Последовав за ним, Ли увидела, что кухня полна дыма.

— Пропал наш обед? — весело поинтересовалась она.

— Ничуть не бывало. ЧП произошло на начальной стадии и легко устранимо.

— Давай я что-нибудь сделаю, — предложила Ли.

— Разве что какую-то черную работу. К плите женщин подпускать нельзя. Повара они никудышные.

— Ну и хитрец же ты! — засмеялась она, стоя рядом с ним над кипящими кастрюлями. — Выпроводил Фиби в Париж, якобы отдать визит вежливости, а на самом деле просто желая отделаться от бедняжки.

— Она уже давно обещала побывать у Брессонов, не поехать значило бы их обидеть. Но, признаюсь, я рад, что на целую неделю остаюсь один. А где Марк?

— Не знаю. Вчера утром заявил мне, что его тянет прокатиться, и к вечеру был таков.

— В этой развалюхе?! — Брови Дэниела иронически поднялись. — На ней далеко не уедешь.

— На все мои вопросы он упорно молчал, но в глаза мне не смотрел. А вот его паспорта на обычном месте я не обнаружила.

— Не станешь же ты утверждать, что он отправился в Париж?

— Очень может быть.

— Тогда придется позвонить мадам Брессон и предупредить ее, что на парижских улицах появится английский юноша с мечтательно-отсутствующим выражением лица.

Ли отправилась накрыть на стол, пока Дэниел нянчится со своими кастрюлями, но на пороге замерла от неожиданности.

К обеду все было готово. Круглый столик на двоих, покрытый свисавшей до самого пола белоснежной скатертью, сиял хрусталем и серебром. В серебряном канделябре стояли наготове свечи, около одного из обеденных приборов красовалась ваза с цветком.

Брови ее поднялись, губы тронула ласковая улыбка.

Дэниел погрузил обед на столик с подогревом и торжественно вкатил в комнату. Он расставил еду на столе, зажег свечи и выключил верхний свет. Комната погрузилась в романтический полумрак.

— А ласкающая слух музыка? — пробормотала Ли.

— Как же, как же, есть. — Он нажал на кнопку проигрывателя, и комнату затопили нежные звуки скрипок. — Подойдет?

— Ты не забыл ничего из джентльменского набора.

— Так о чем нам побеседовать? — развязным тоном поинтересовался он. — О курсе акций на бирже? О положении в стране? Выбирай.

— Фиби показала тебе мои снимки?

— Да. На мой взгляд — чудесные. Но тебе, видно, удалось охладить ее пыл: несколько дней она ходила как в воду опущенная.
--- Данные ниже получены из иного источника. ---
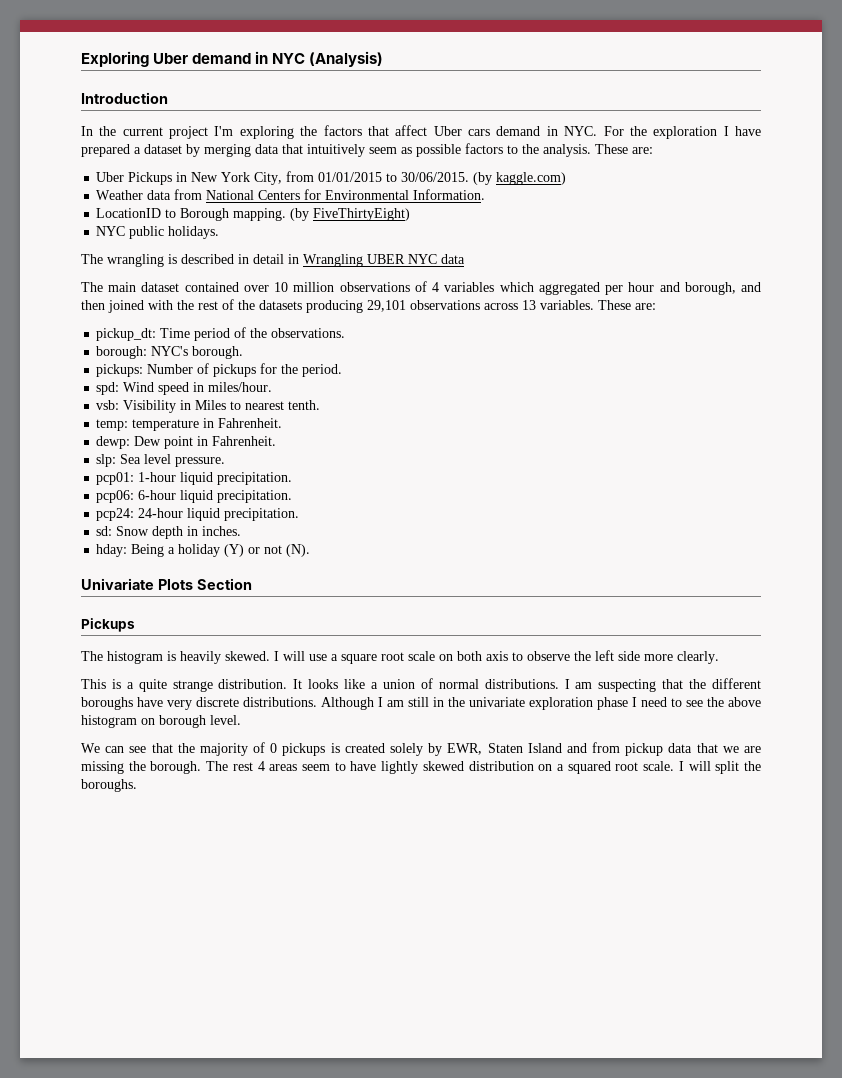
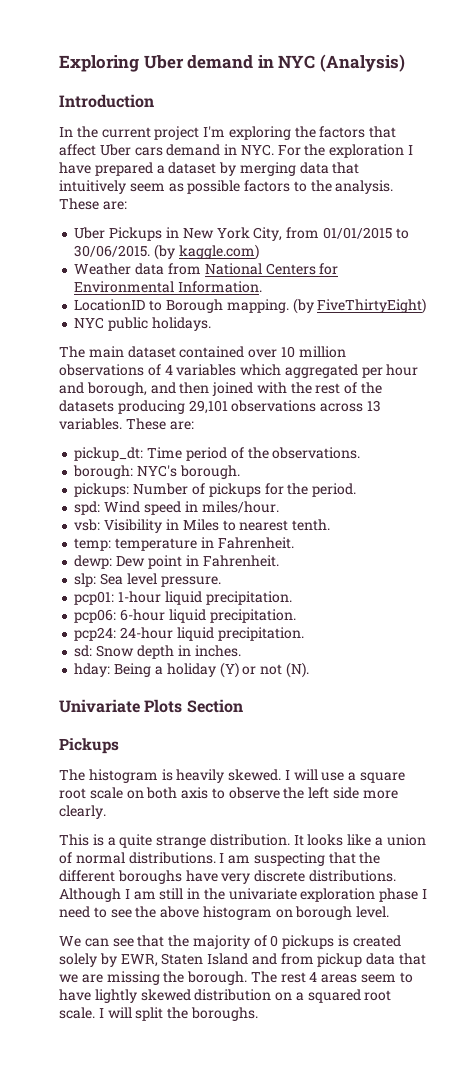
[81,254,465,267] // The wrangling is described in detail in Wrangling UBER NYC data -> (211, 324) none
— Не возьмусь утверждать, что я охладила ее пыл. Предупреждала же я тебя, что, если она меня спросит напрямик, я не стану кривить душой, — нахмурилась Ли.

Она в нескольких словах изложила содержание беседы с Фиби, подчеркнув, что предупредила девушку о всех трудностях, связанных с профессией модели.

— Но тягаться с ней в убедительности аргументов мне было не под силу, особенно когда в ход оказались пущены ссылки на законы, — сказала она под конец.

— Она и со мной поступает подобным образом. Так что не беспокойся, дорогая.

Подавая ей чашечку с кофе, Дэниел заметил, что у нее озабоченное выражение лица.

— Что с тобой? — забеспокоился он.

— Ничего особенного. Но Фиби еще преподнесет тебе сюрприз. Упорства у нее не меньше, чем у тебя.

— А знаешь, меня сейчас одолевает только одно желание: схватить тебя на руки и отнести в церковь. Я хочу видеть свое кольцо у тебя на пальце и своих детей у тебя на руках.

— А хочу или не хочу того я, роли не играет?

— Играет, дорогая, если ты хочешь меня, — улыбнулся он. — Я жду тебя и готов ждать еще. Но ради нас обоих не заставляй меня ждать слишком долго. — И он нежно обнял ее.